Ferraris captivate the imagination. You see one when you’re a kid and dream the Ferrari dream until you have the resources to buy one. The buzz starts in childhood and lasts a lifetime.
Teslas also captivate the imagination, but in a more rational way. Ferraris are sexy because they’re Ferraris. Teslas are sexy because they want to change the world.
Although a car like the Tesla Model S P85D, which sells for $130,000 with Ludicrous Mode acceleration, is a luxury vehicle, owners don’t think of the car that way. If the Model S proclaims anything to the owners who love it, it proclaims something bigger than the person driving it.
So does a Ferrari, but the status statement is more overt and enduring. Tesla wants you to dream beyond yourself and ultimately consider the possibility that your incredible $130,000 car is a just a means to an end: the replacement of the gas-burning car with electric cars, and a rescue of the planet from global warming.
Ferrari wants to align your dream with one of its cars.
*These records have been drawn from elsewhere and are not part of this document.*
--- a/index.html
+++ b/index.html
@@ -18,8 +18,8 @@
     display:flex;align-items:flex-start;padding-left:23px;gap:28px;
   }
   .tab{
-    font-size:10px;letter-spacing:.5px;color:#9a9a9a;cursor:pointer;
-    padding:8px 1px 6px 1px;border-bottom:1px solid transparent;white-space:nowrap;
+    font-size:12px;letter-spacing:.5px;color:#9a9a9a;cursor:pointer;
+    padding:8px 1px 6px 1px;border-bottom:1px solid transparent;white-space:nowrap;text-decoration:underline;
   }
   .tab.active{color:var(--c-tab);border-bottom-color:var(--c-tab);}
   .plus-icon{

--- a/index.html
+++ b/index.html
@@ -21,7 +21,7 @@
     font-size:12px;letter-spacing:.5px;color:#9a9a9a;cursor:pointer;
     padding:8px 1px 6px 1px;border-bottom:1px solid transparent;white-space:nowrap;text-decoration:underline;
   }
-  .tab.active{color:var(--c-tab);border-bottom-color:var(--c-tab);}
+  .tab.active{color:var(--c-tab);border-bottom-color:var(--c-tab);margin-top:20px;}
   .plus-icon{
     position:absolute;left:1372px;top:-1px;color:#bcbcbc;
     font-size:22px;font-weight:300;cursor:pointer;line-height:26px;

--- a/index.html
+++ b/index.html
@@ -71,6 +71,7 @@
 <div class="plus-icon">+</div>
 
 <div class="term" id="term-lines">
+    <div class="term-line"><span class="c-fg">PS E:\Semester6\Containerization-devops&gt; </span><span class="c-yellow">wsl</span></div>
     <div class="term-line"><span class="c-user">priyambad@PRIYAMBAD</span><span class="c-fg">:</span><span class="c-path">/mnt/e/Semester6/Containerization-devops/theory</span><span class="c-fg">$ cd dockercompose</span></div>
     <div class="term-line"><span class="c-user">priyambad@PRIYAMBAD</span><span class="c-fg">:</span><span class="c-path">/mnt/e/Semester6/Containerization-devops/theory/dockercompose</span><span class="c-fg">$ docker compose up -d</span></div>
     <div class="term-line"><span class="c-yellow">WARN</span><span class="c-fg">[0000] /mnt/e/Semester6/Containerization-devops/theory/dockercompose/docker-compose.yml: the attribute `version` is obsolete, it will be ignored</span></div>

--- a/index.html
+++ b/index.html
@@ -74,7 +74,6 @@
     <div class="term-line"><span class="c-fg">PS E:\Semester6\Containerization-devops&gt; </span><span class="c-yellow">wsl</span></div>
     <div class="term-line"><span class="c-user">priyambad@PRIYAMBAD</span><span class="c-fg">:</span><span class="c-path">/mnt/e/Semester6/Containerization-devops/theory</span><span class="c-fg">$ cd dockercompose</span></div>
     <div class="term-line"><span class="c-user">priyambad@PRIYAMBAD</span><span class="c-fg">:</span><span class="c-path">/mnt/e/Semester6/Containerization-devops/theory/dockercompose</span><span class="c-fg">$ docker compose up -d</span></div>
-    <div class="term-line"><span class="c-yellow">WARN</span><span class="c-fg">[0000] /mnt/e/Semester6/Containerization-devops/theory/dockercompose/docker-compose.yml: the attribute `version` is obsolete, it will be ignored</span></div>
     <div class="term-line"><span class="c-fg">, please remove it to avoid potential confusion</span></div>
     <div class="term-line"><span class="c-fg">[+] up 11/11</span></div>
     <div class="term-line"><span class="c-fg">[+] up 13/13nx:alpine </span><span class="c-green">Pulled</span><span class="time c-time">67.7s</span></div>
The DNA of Ferrari is racing, so an owner of a road car will never quite achieve the heights that Ferrari wants to ascend to. But when you buy your first Ferrari and take it out for that first spin, you’ll hopefully feel at peace with yourself.
Tesla is restless
The Tesla story is just beginning, while the Ferrari story — even though opening a new chapter with the IPO — has largely been told. For the moment, many potential Ferrari customers may also be potential Tesla customers.
Tesla doesn’t want matters to remain this way. To be sure, Tesla has thrived while other startup carmakers have failed mainly because it’s selling pricey machines. But strangely, Tesla’s business is moving in exactly the opposite direction it should be if Musk want to nurture fat profit margins, of the sort that Ferrari enjoys.
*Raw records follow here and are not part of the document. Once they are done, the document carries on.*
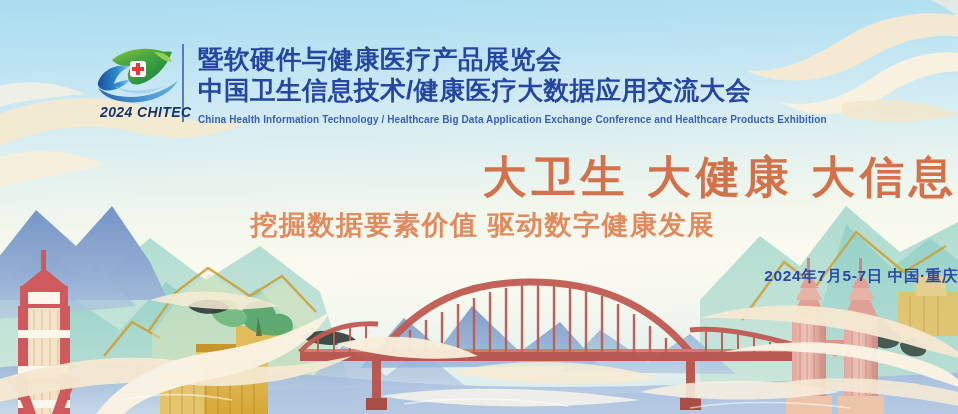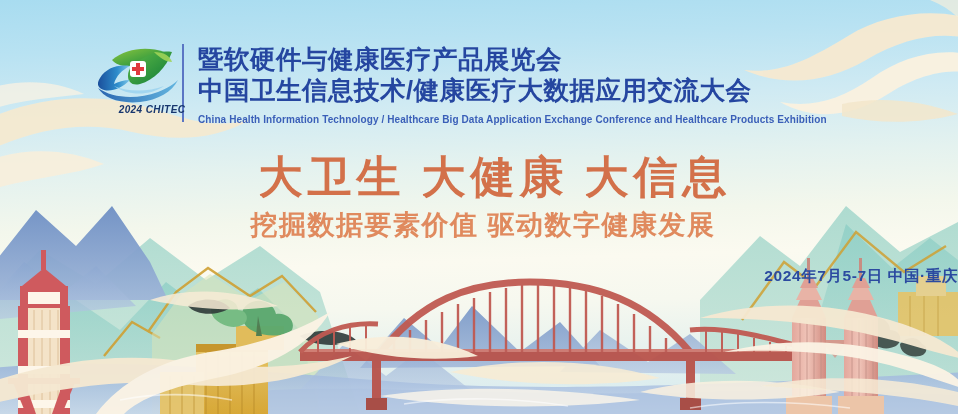--- a/index.html
+++ b/index.html
@@ -48,11 +48,11 @@
   .logo-mark { width: 92px; height: 66px; display: block; }
   .logo-wordmark {
     position: absolute;
-    left: 20px;
+    left: 12px;
     top: 62px;
     width: 88px;
     text-align: center;
-    font-size: 10px;
+    font-size: 14px;
     font-weight: 700;
     font-style: italic;
     letter-spacing: 0.4px;

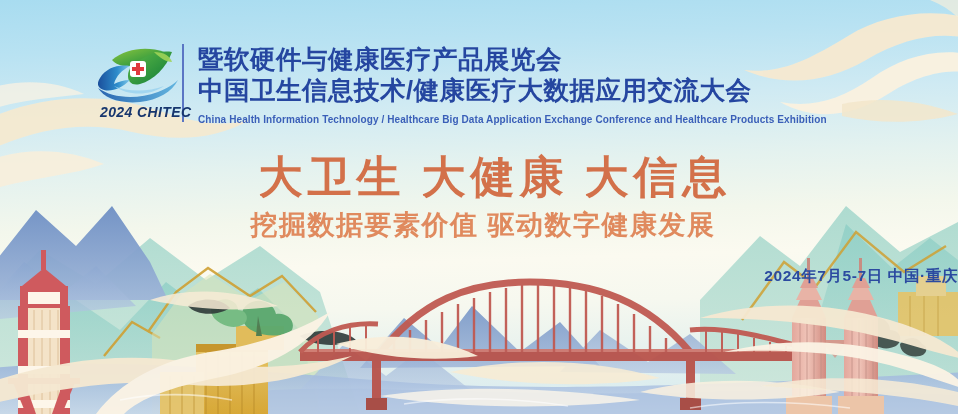--- a/index.html
+++ b/index.html
@@ -135,8 +135,8 @@
     position: absolute;
     left: 0; right: 0;
     top: 148px;
-    text-align: center;
-    font-family: Liberation Serif, serif;
+    text-align: right;
+    font-family: Liberation Sans, sans-serif;
     font-size: 44px;
     font-weight: 700;
     color: #d3714a;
Tesla is a luxury carmaker that wants to chase the Fords and Toyotas of the world. Ferrari, meanwhile, wants to avoid becoming a mass-market brand at all costs. FCA CEO and Ferrari Chairman wants to sell more cars than the 7,000 yearly total that Ferrari notches. But he wants to do it with a few thousand more $200,000 California T and FF models.
Musk, on the other hand, has declared that Tesla’s goal is be building 500,000 by 2020. And if Tesla production comes in more or less on target in 2015, Musk’s company will sell seven times as many cars as Ferrari. There is no acceptable status quo at Tesla. And there is no tradition. The entire undertaking is a Moon shot.
Strong visions
Tesla and Ferrari are both special carmakers. This takes nothing from GM, Ford, Honda, BMW, Audi, Mercedes, or any of the the dozens of other car companies doing business. Many of those automakers are big and ambitious and charting innovative paths.
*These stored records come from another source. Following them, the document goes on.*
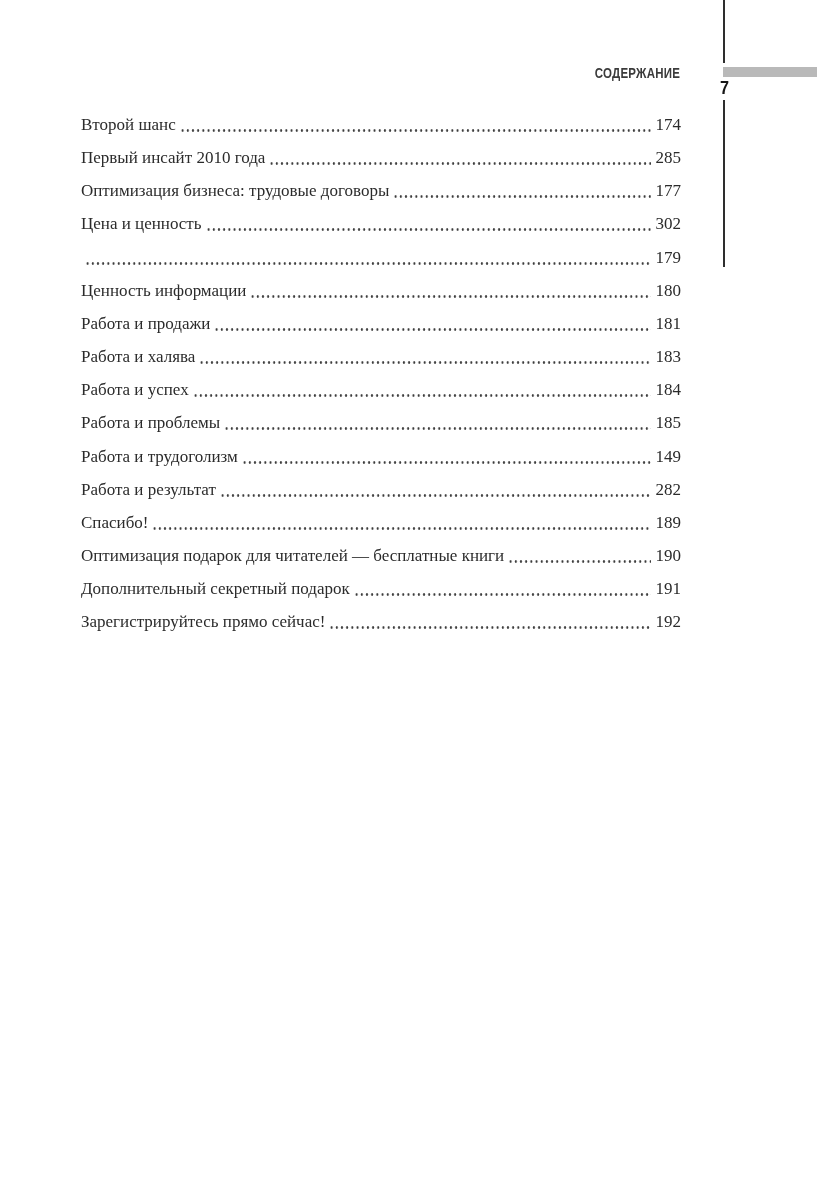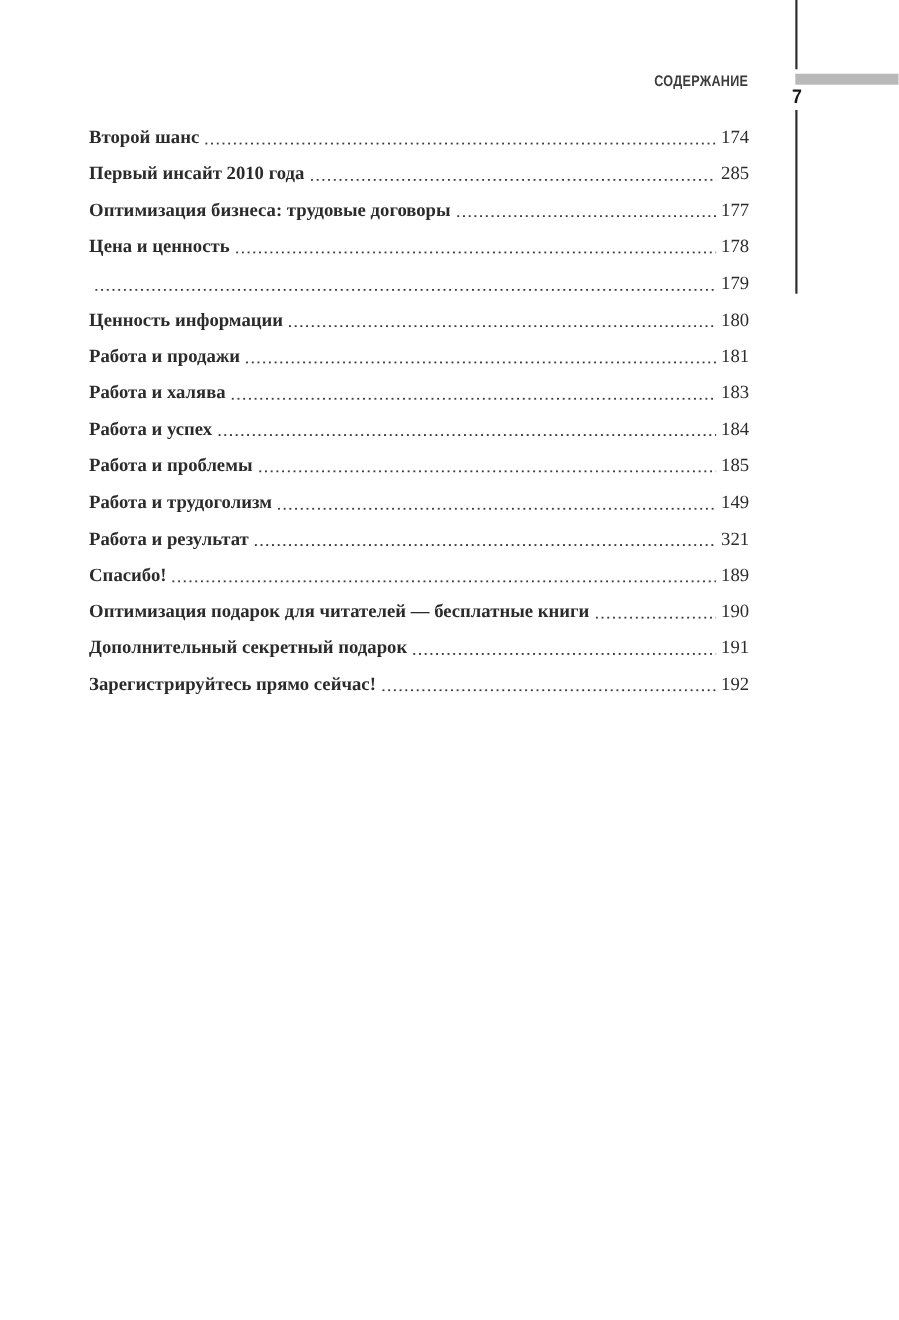--- a/index.html
+++ b/index.html
@@ -84,7 +84,6 @@
   }
   .toc-title {
     flex: 0 0 auto;
-    font-weight: bold;
   }
   .toc-leader {
     flex: 1 1 auto;

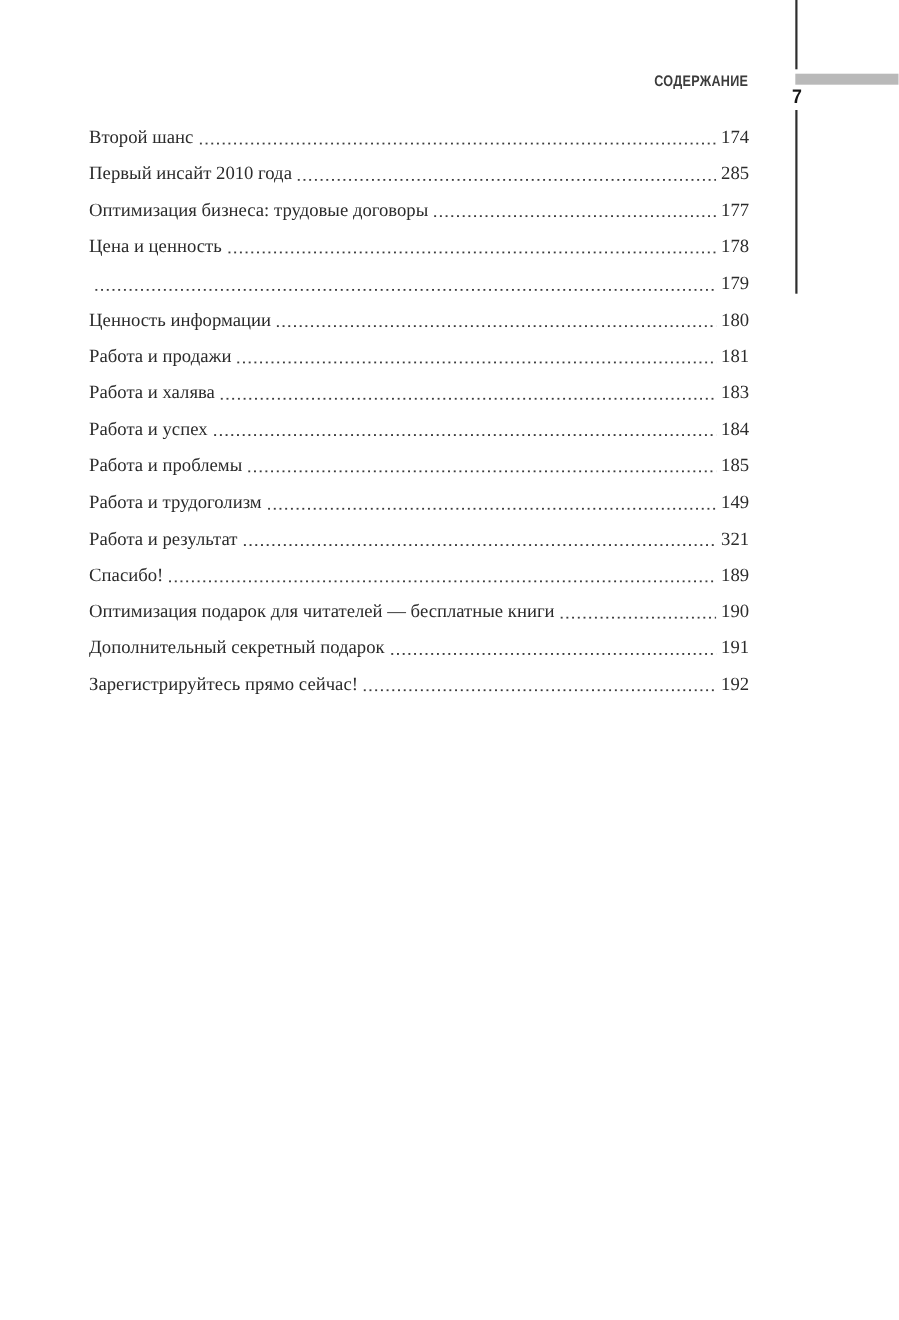--- a/index.html
+++ b/index.html
@@ -126,7 +126,7 @@
   <div class="toc-row">
     <span class="toc-title">Цена и ценность</span>
     <span class="toc-leader"></span>
-    <span class="toc-page">178</span>
+    <span class="toc-page">302</span>
   </div>
   <div class="toc-row">
     <span class="toc-leader"></span>

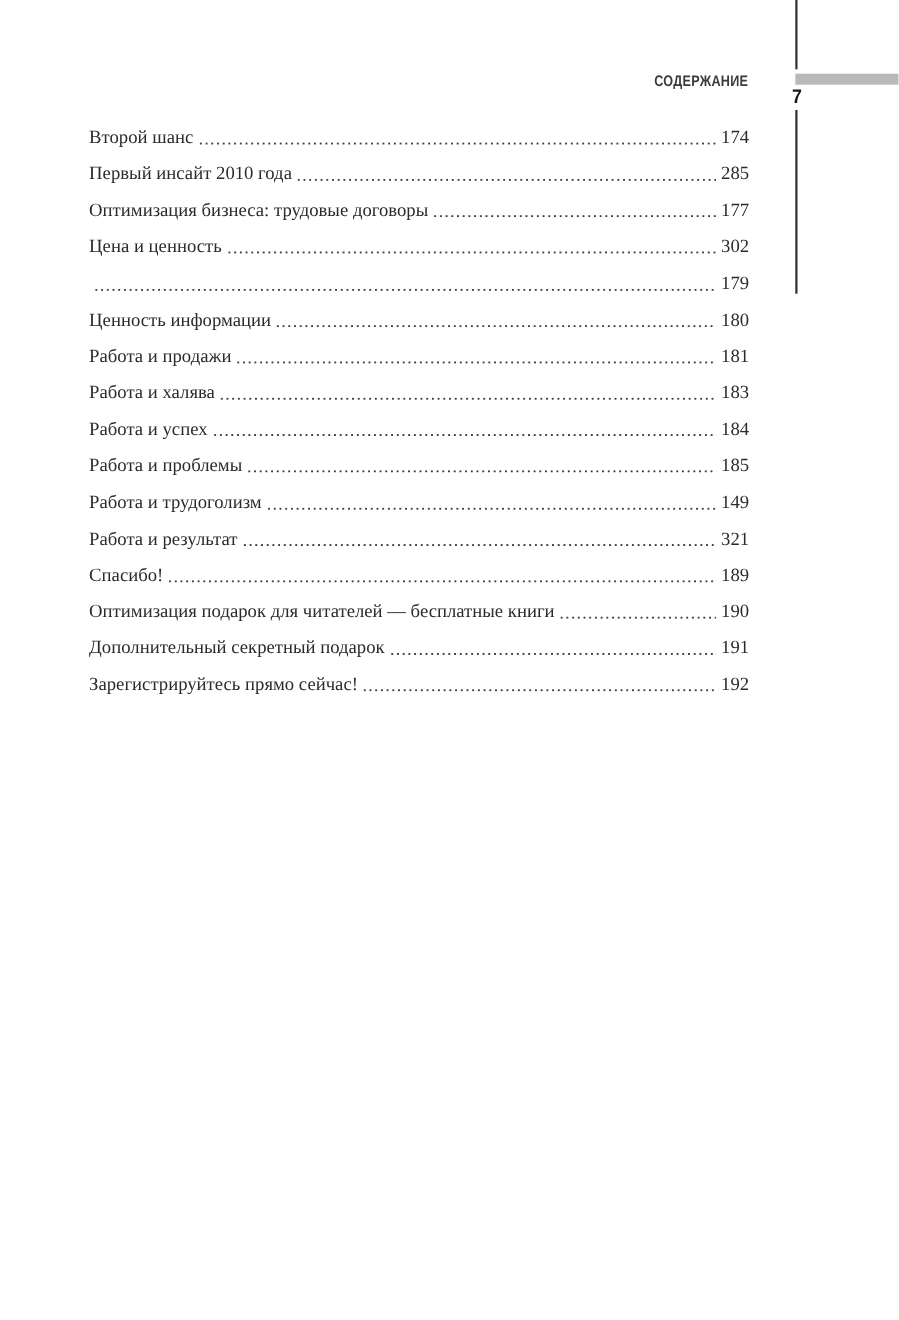--- a/index.html
+++ b/index.html
@@ -165,7 +165,7 @@
   <div class="toc-row">
     <span class="toc-title">Работа и результат</span>
     <span class="toc-leader"></span>
-    <span class="toc-page">321</span>
+    <span class="toc-page">282</span>
   </div>
   <div class="toc-row">
     <span class="toc-title">Спасибо!</span>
But you can really wrap your head around Tesla and Ferrari, because they both embody the unwavering visions of their leaders. Enzo Ferrari wanted to build the greatest race cars anyone had ever seen. (The road cars came later.) Elon Musk wants to change how we get around. (The incredibly fast electric cars that sell for a hundred grand just came first.)
What Ferrari does have on Tesla is, of course, history. However, as tempting as it might be for Tesla to look at Ferrari’s success — it is by some measures the biggest brand in the world, bigger even than Apple — and hope to match it, that would be a catastrophe for the Palo Alto company.
The bottom line is that Ferrari is special and must remain so forever.
Tesla is special at the moment. But if everything goes according to plan, Tesla won’t be special in 20 years; it will be ordinary. But it will have solved some major problems with transportation and the environment — and helped create a world in which Ferrari can continue to nurture dreams.